僕は勝手に納得した。日本武道館という空間は、ZAZEN BOYSにとっての「部室」だった。規模がデカくて歴史があるだけの「部室」だ。決して「良い音」ではなくとも、グシャっとしたいびつな響きであっても、そこでZAZEN BOYSの四人は互いの音を感じ取り、視線を交えて演奏を続ける。そしてそれを老若男女が取り囲み、揺れたり踊ったり聞き入ったりしている。日本武道館という「部室」に充満したアツいKIMOCHIが、天井に空いた穴っぽこから噴き出す絵が見えた。それはさながら昇り龍のように、うねりあがって天を刺していた。
大事なことなので繰り返しておく。生の実感だけは持っておこうと、強く思った。
ZAZEN BOYSがいる日本武道館、軽音部のでっかい部室みたいで最高だった
— 日景 久人 / HIKAGE Hisato (@ht71von) October 27, 2024
§.オープンチューニングってすごい
すごい。オープンチューニングでギターを弾くと気分がよくなる。
【F A C G C E】全開放弦はFM9。かの名曲で使われているため「Never Meant Tuning」ともいわれる。6弦に対して1弦が半音下がってメジャー7thを活かしやすい。低音弦側と高音弦側で役割を分けて考えるといい感じ。
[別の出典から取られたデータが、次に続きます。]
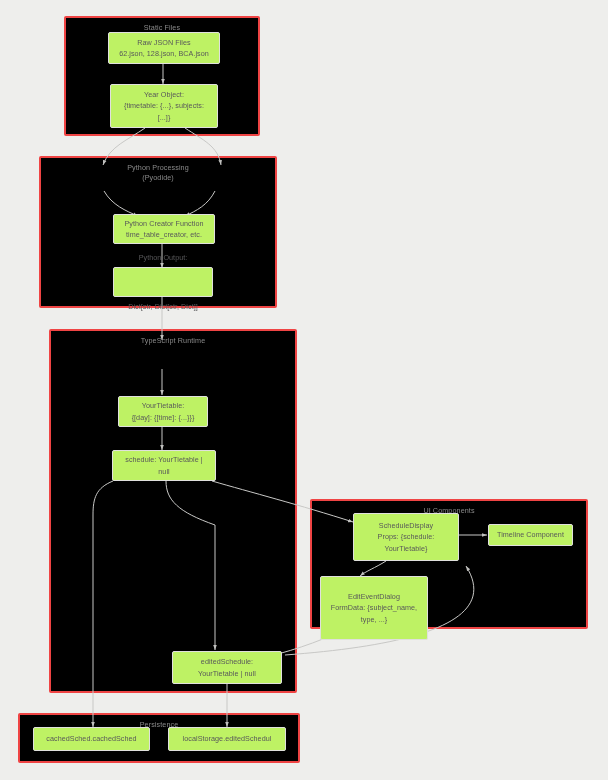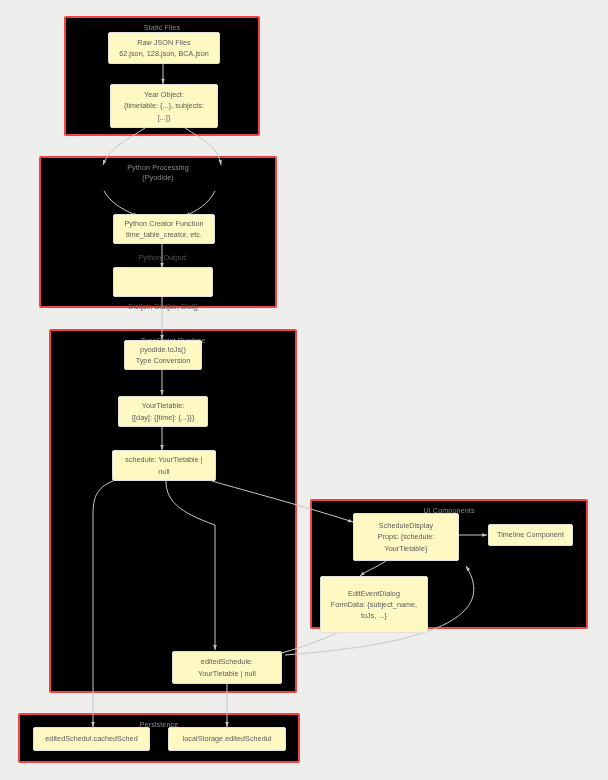--- a/index.html
+++ b/index.html
@@ -49,7 +49,7 @@
   }
   .node {
     position: absolute;
-    background: #fef9c3;
+    background: #bef264;
     border: 1px solid #e0e0dd;
     border-radius: 2px;
     box-sizing: border-box;

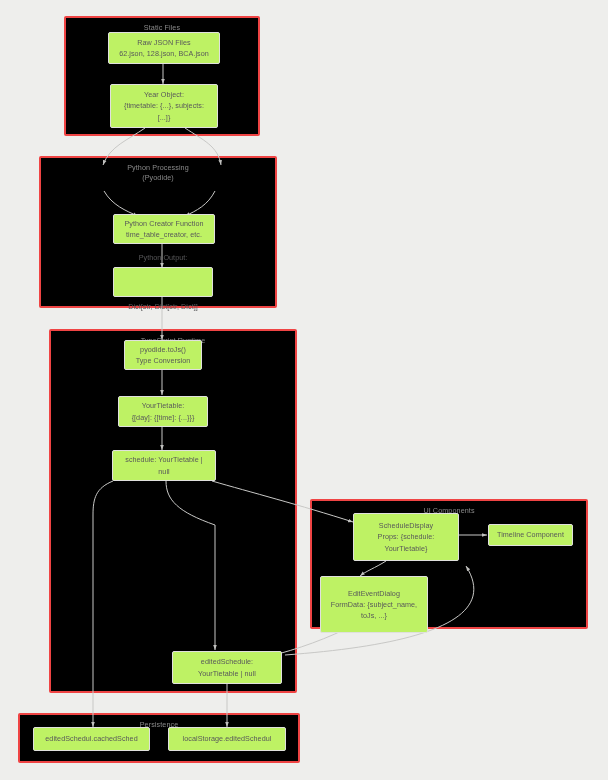--- a/index.html
+++ b/index.html
@@ -164,10 +164,6 @@
     <span class="line">Dict[str, Dict[str, Dict]]</span>
   </div>
 
-  <div class="node" style="left:124px; top:340px; width:78px; height:30px;">
-    <span class="line">pyodide.toJs()</span>
-    <span class="line">Type Conversion</span>
-  </div>
 
   <div class="node" style="left:118px; top:396px; width:90px; height:31px;">
     <span class="line">YourTietable:</span>

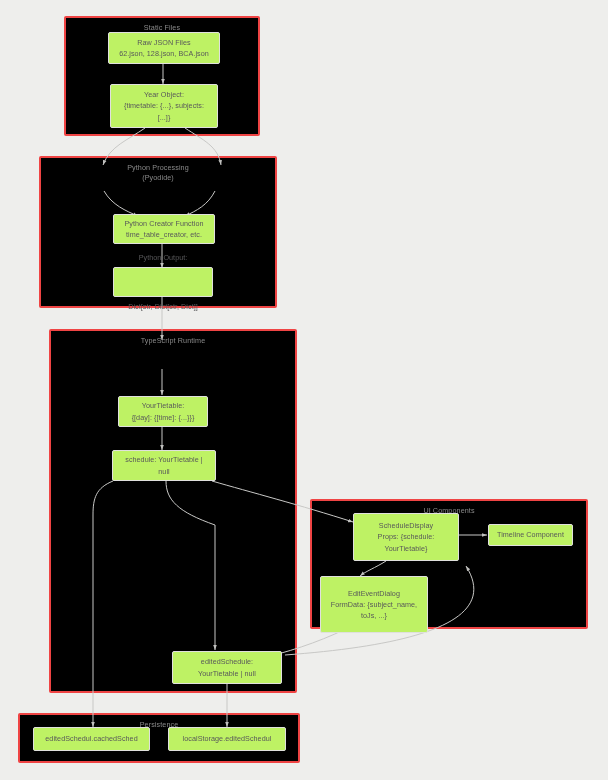--- a/index.html
+++ b/index.html
@@ -185,7 +185,7 @@
     <span class="line">Timeline Component</span>
   </div>
 
-  <div class="node" style="left:320px; top:576px; width:108px; height:57px;">
+  <div class="node" style="left:320px; top:576px; width:108px; height:64px;">
     <span class="line">EditEventDialog</span>
     <span class="line">FormData: {subject_name,</span>
     <span class="line">toJs, ...}</span>

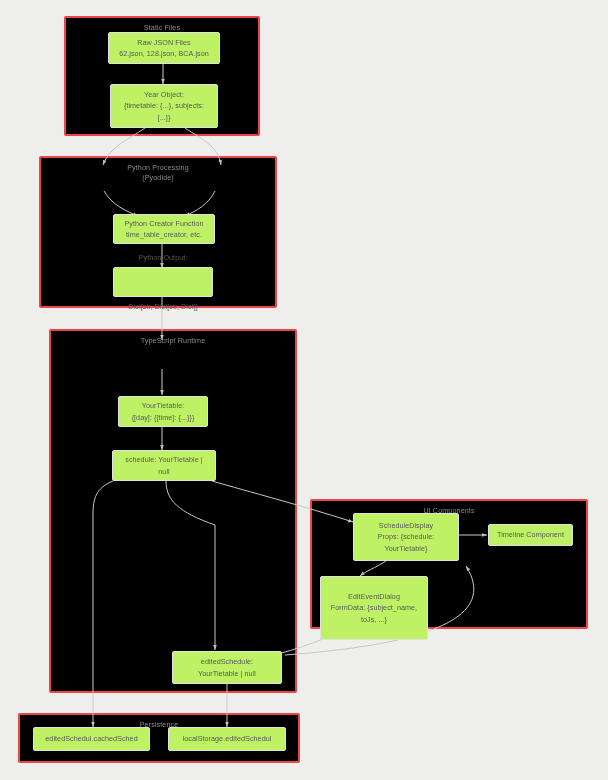--- a/index.html
+++ b/index.html
@@ -188,7 +188,7 @@
   <div class="node" style="left:320px; top:576px; width:108px; height:64px;">
     <span class="line">EditEventDialog</span>
     <span class="line">FormData: {subject_name,</span>
-    <span class="line">toJs, ...}</span>
+    <span class="line">type, ...}</span>
   </div>
 
   <div class="node" style="left:172px; top:651px; width:110px; height:33px;">

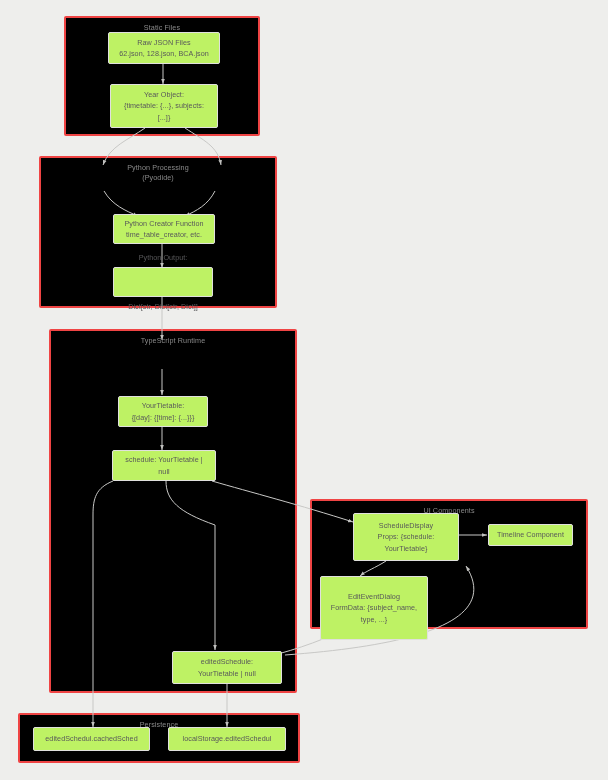--- a/index.html
+++ b/index.html
@@ -197,7 +197,7 @@
   </div>
 
   <div class="node" style="left:33px; top:727px; width:117px; height:24px;">
-    <span class="line">editedSchedul.cachedSched</span>
+    <span class="line">cachedSched.cachedSched</span>
   </div>
 
   <div class="node" style="left:168px; top:727px; width:118px; height:24px;">

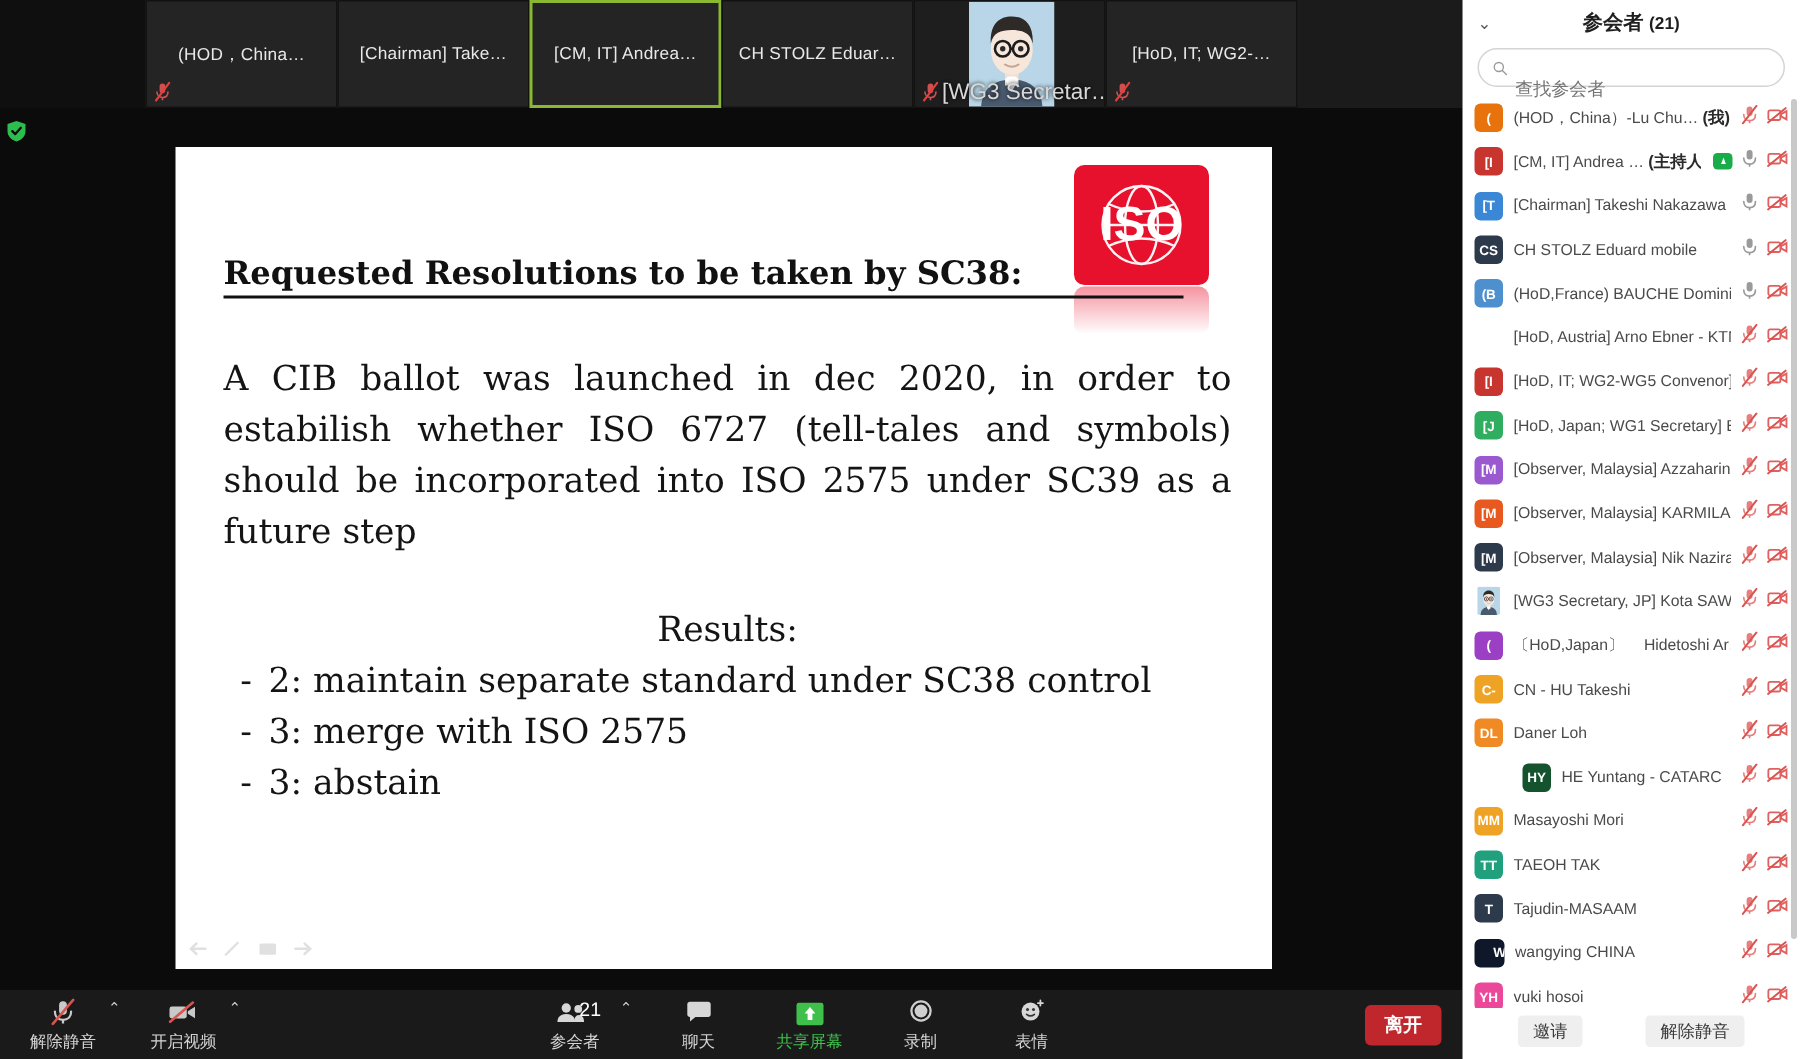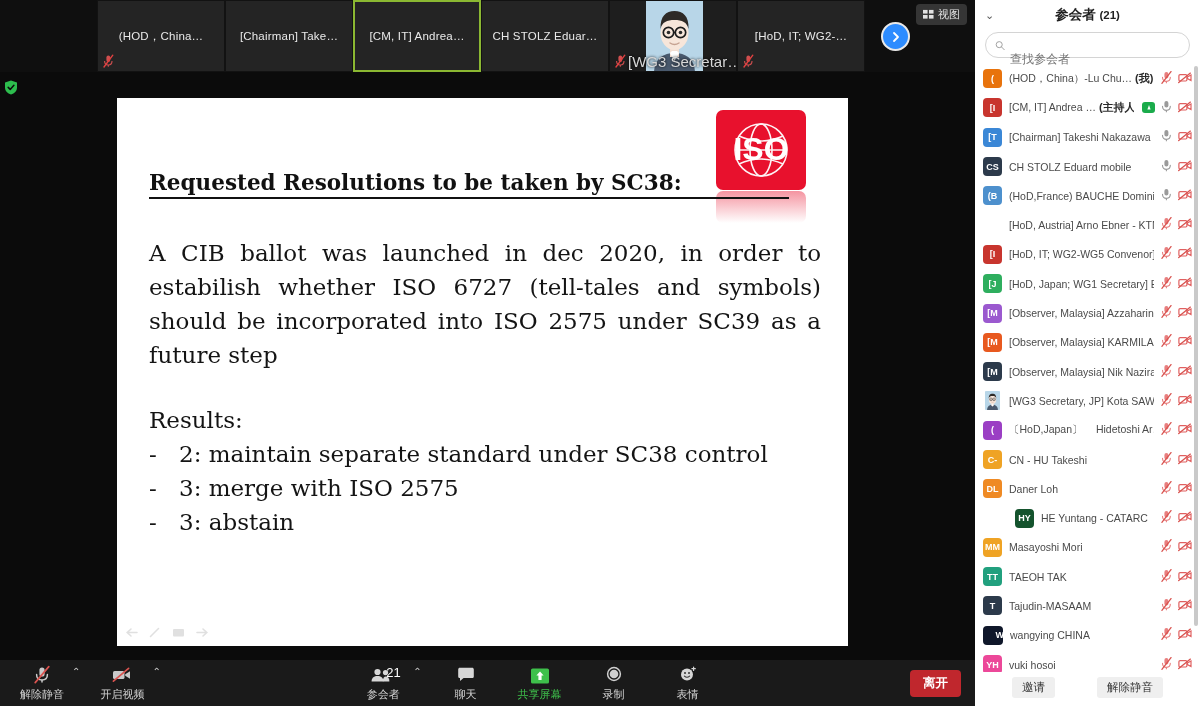--- a/index.html
+++ b/index.html
@@ -260,22 +260,6 @@
               </svg></span>
           </div>
         </div>
-      <div class="strip-right">
-        <div class="next-btn">
-          <svg width="12" height="12" viewBox="0 0 12 12">
-            <path d="M4 2 L8 6 L4 10" stroke="#fff" stroke-width="1.8" fill="none" stroke-linecap="round" stroke-linejoin="round"></path>
-          </svg>
-        </div>
-        <div class="view-btn">
-          <svg width="11" height="11" viewBox="0 0 12 12">
-            <rect x="0" y="1" width="5" height="4" fill="#e2e2e2"></rect>
-            <rect x="6.5" y="1" width="5" height="4" fill="#e2e2e2"></rect>
-            <rect x="0" y="6.5" width="5" height="4" fill="#e2e2e2"></rect>
-            <rect x="6.5" y="6.5" width="5" height="4" fill="#e2e2e2"></rect>
-          </svg>
-          <span>视图</span>
-        </div>
-      </div>
     </div>
 
     <div class="shield-badge">

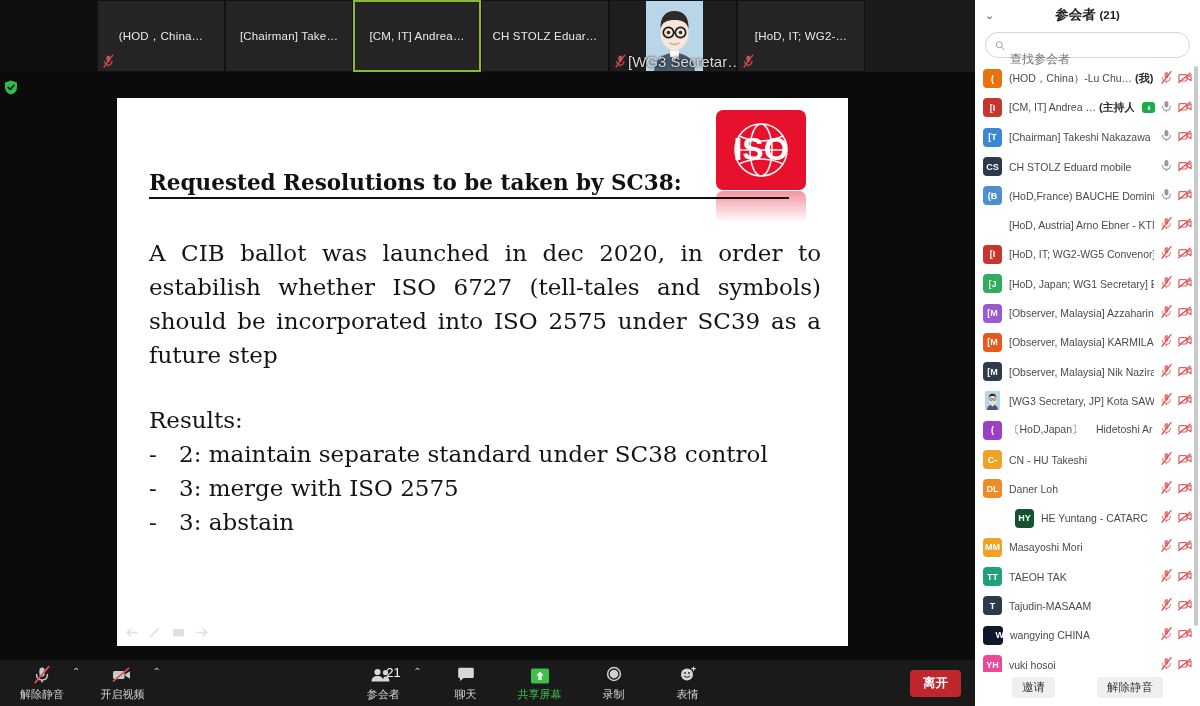--- a/index.html
+++ b/index.html
@@ -98,7 +98,7 @@
   .slide-results {
     position: absolute; left: 32px; top: 305px; width: 672px;
     font-family: "DejaVu Serif", serif;
-    font-size: 23px; line-height: 34px; color: #141414;
+    font-size: 23px; line-height: 34px; color: #141414; text-align: center;
   }
   .res-line { display: flex; }
   .res-dash { width: 30px; flex: none; }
【D A D G A D】全開放弦はDsus4。「オープンD」の3弦を1音上げた変形型。ローマ字読みで「ダドガド」と言われたりする。濁点の多さに違わず硬質な響きが作りやすい気がする。
どれも適当に左手をピロピロさせるだけでだいたい良い雰囲気が出る。コードフォームや、レギュラーチューニングとの関係、そのへんのパターンが手に馴染んできたらもっと気分がよくなりそうだ。みんなもチューニングをいじってエモになろう。